Мышкин отличается от прочих людей тем, что он «идиот» и эпилептик, но также и весьма неглупый человек, состоит в куда более близких и непосредственных отношениях с бессознательным, нежели они. Наиболее возвышенное из пережитого им - это те доли секунды высшей силы чувства и проницательности, которые он пережил однажды, ощутив свою способность на какой-то, словно освещенный молнией миг стать всем: сочувствовать всем, сострадать всем, понять и принять все, что только есть на свете. Он владеет волшебством, и свою мистическую мудрость он не вычитал, ценя ее, не выучил, удивляясь ей, но действительно вжился в нее (пусть даже на мгновения). Его не только посещают редкие мысли, важные прозрения; однажды или даже не раз он оказывается на той таинственной грани, за которой можно принять все, за которой верна не только данная мысль, но и мысль, ей противоположная.
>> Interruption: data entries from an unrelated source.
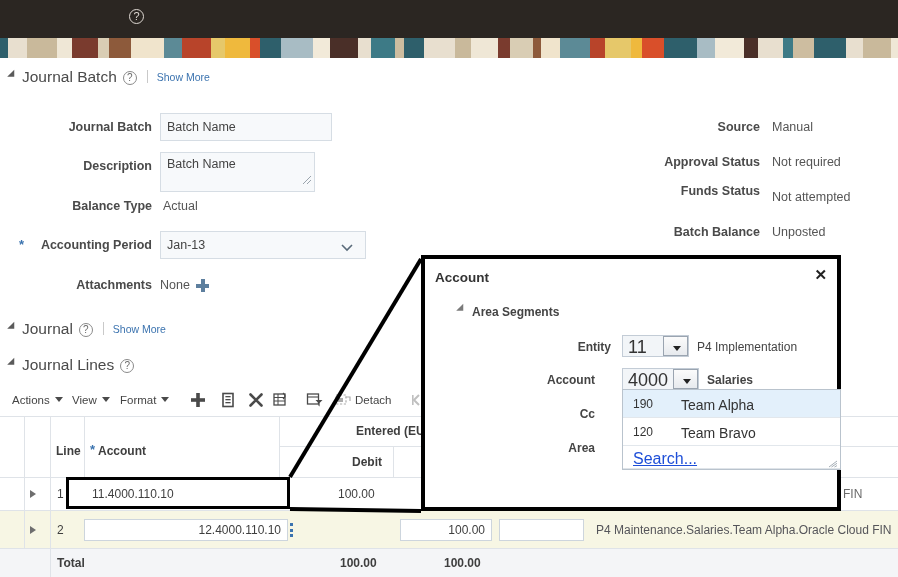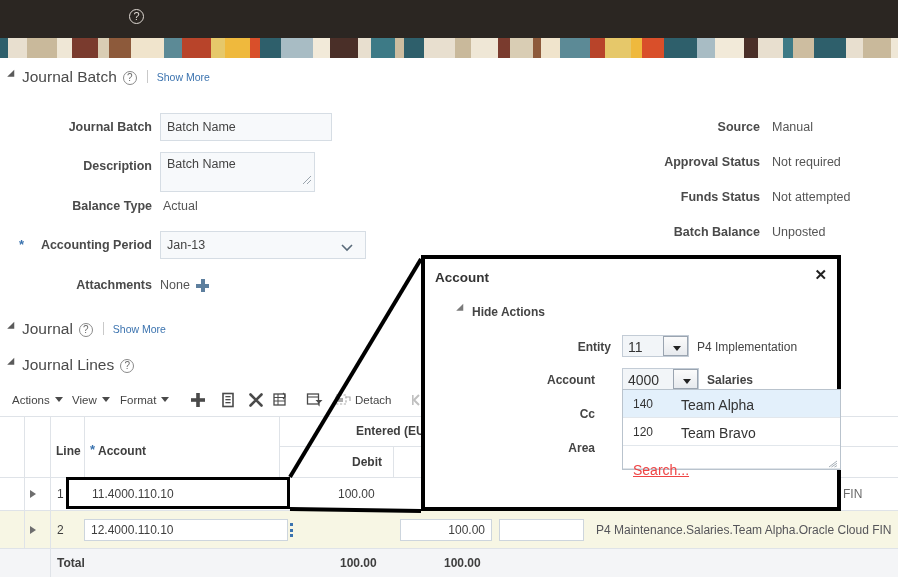"Funds Status" div.flbl { top: 190px -> 184px }
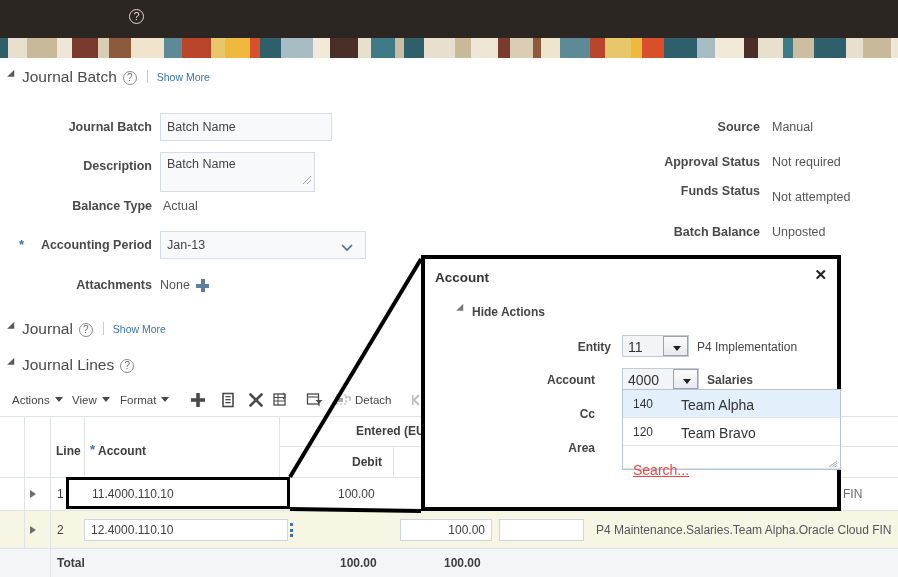"Hide Actions" span { text: Hide Actions -> Area Segments }
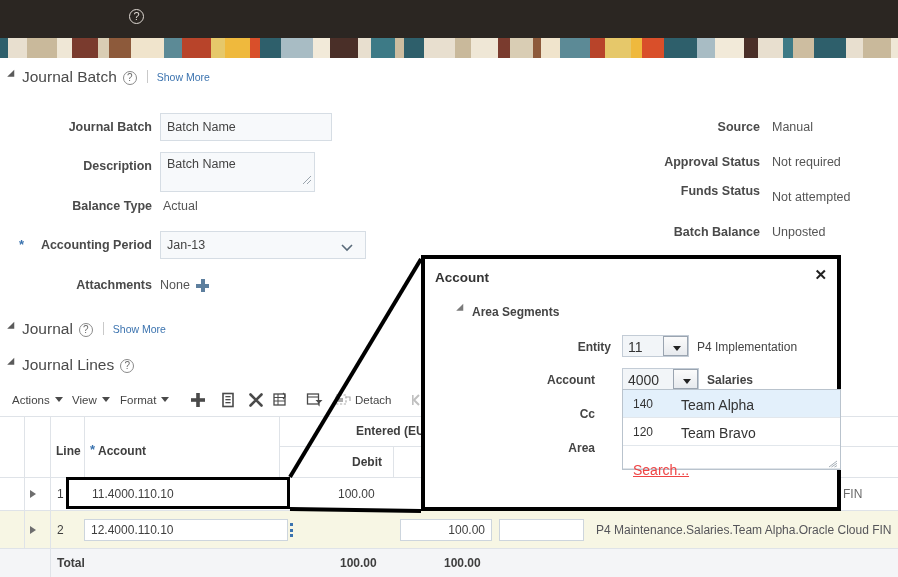"11" .segtxt { font-size: 14px -> 18px }
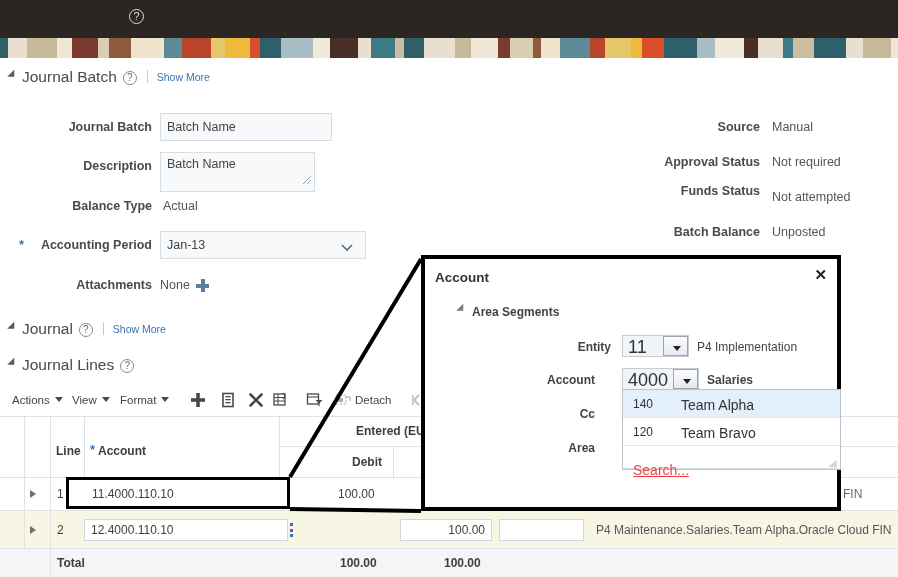"140" span.ddcode { text: 140 -> 190 }
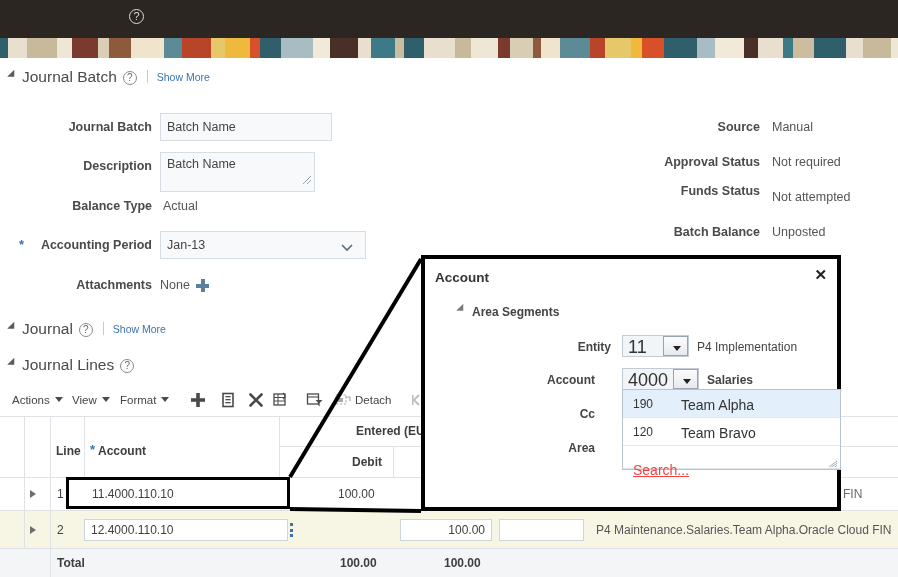"Search..." #dd-search span { color: #ef4444 -> #1d4ed8; font-size: 14px -> 16px; top: 16px -> 4px }
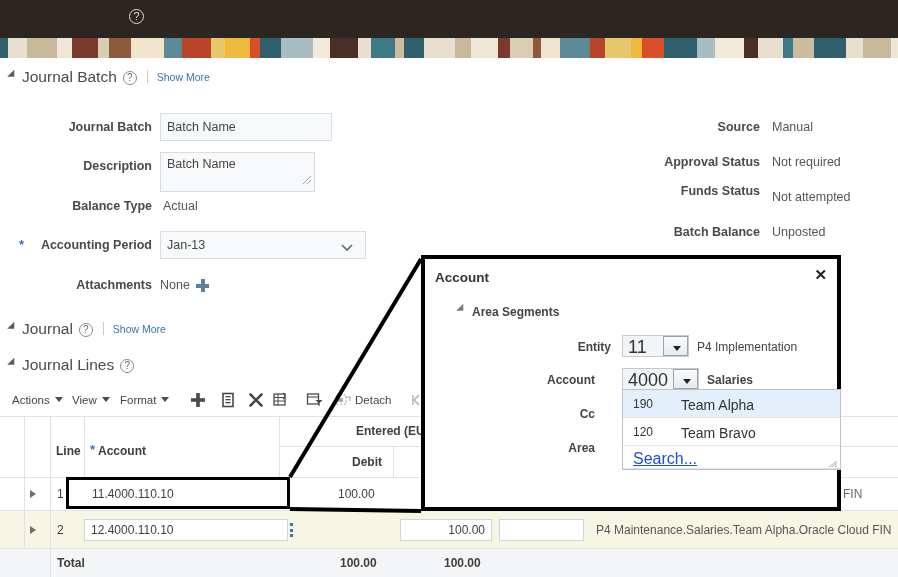"12.4000.110.10" .cellinput { text-align: none -> right }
Это страшно, и не зря он внушает страх другим. Он ведь не совсем одинок, не весь свет против него. Есть несколько человек, весьма сомнительных, внушающих опасения и прямо опасных, которые временами сочувствуют ему и понимают его: Рогожин, Настасья Филипповна. Его понимают преступник и истеричка - его, невинное, кроткое дитя! Но, бог мой, это дитя не столь кроткое, каким кажется. Невинность его отнюдь не безобидна, и не зря люди боятся его.
Безумец временами близок к той грани, за которой вместе с данной мыслью ему представляется истинной и противоположная. Значит, у него возникает чувство, будто не существует вообще никаких мыслей, никаких законов, никаких видов и форм, которые были бы правильны и истинны не иначе, как при рассмотрении с одного полюса, то есть что с каждым полюсом соотносится ему противоположный. Но установление единственного полюса, определение одной точки зрения, откуда рассматривается и организуется мир, есть первейшая основа всякого разграничения, всякой культуры, всякого общества и морали. Кто считает, что дух и природа, добро и зло могут хоть на единый миг поменяться местами, тот злейший враг всякого порядка. Ибо отсюда происходит противоположность этого самого порядка, отсюда начинается хаос.
Образ мысли, возвращающий нас к бессознательному, к хаосу, уничтожает всякий человеческий порядок. «Идиоту» сказали однажды, что он обязан говорить «да» лишь истине, только и всего, - воспоследовало же нечто устрашающее! Вот так-то: все истинно, всему можно сказать «да». Но чтобы упорядочить мир, чтобы достигнуть какой-либо цели, чтобы стали возможными закон, общество, организация, культура и мораль, для этого за «да» должно следовать «нет», мир должен быть поделен на противоположности, на добро и зло. Даже если первоначально введение каждого «нет», каждого запрета вполне произвольно, оно делается священным, как только стало законом, как только обрело далеко идущие последствия, как только сделалось основой некоторой системы взглядов, порядка.
Высшая реальность для человеческой культуры - вот такое деление мира на тьму и свет, добро и зло, дозволенное и запретное. Для Мышкина же высшей реальностью представляется обратимость каждого установления, равнозначность данного и противоположного полюсов. «Идиот» - продолжая мысль до конца вводит матриархат бессознательного, упраздняет культуру. Он не разбивает скрижалей закона, он обращает их другой стороной и показывает, что там начертано противоположное.
И то, что этот враг порядка, этот грозный разрушитель выведен не преступником, а милым, робким человеком, полным какой-то детской прелести, сердечной верности и самозабвенной доброты, - есть тайна этой устрашающей книги. Из самых глубоких побуждений Достоевский изображает этого человека больным, эпилептиком. Все носители нового, устрашающего, неизвестного будущего, все предвестники уже ощущаемого хаоса - у Достоевского больные, подозрительные, отягощенные чем-то люди: Рогожин, Настасья Филипповна, позже - четверо Карамазовых. Все они - странные, особенные фигуры, но перед их исключительностью и болезненностью мы испытываем своего рода священный трепет - вроде того, с каким жители Азии относятся к умалишенным.
Примечательным же и необычным, важным и наводящим на размышления следует считать не то, что где-то в России пятидесятых и шестидесятых годов гениальный эпилептик был обуреваем подобными фантазиями и создал подобные образы. Важно то, что в последние три десятилетия молодежь Европы все сильнее чувствует значительность и пророческий смысл этих книг. Необычно то, что в преступников, истериков и безумцев Достоевского мы вглядываемся совсем иначе, нежели в образы преступников и сумасшедших, выведенных в романах других писателей, что мы так тревожимся за них, так странно их любим, что мы и в себе находим нечто родственное этим людям, сходное с их чертами.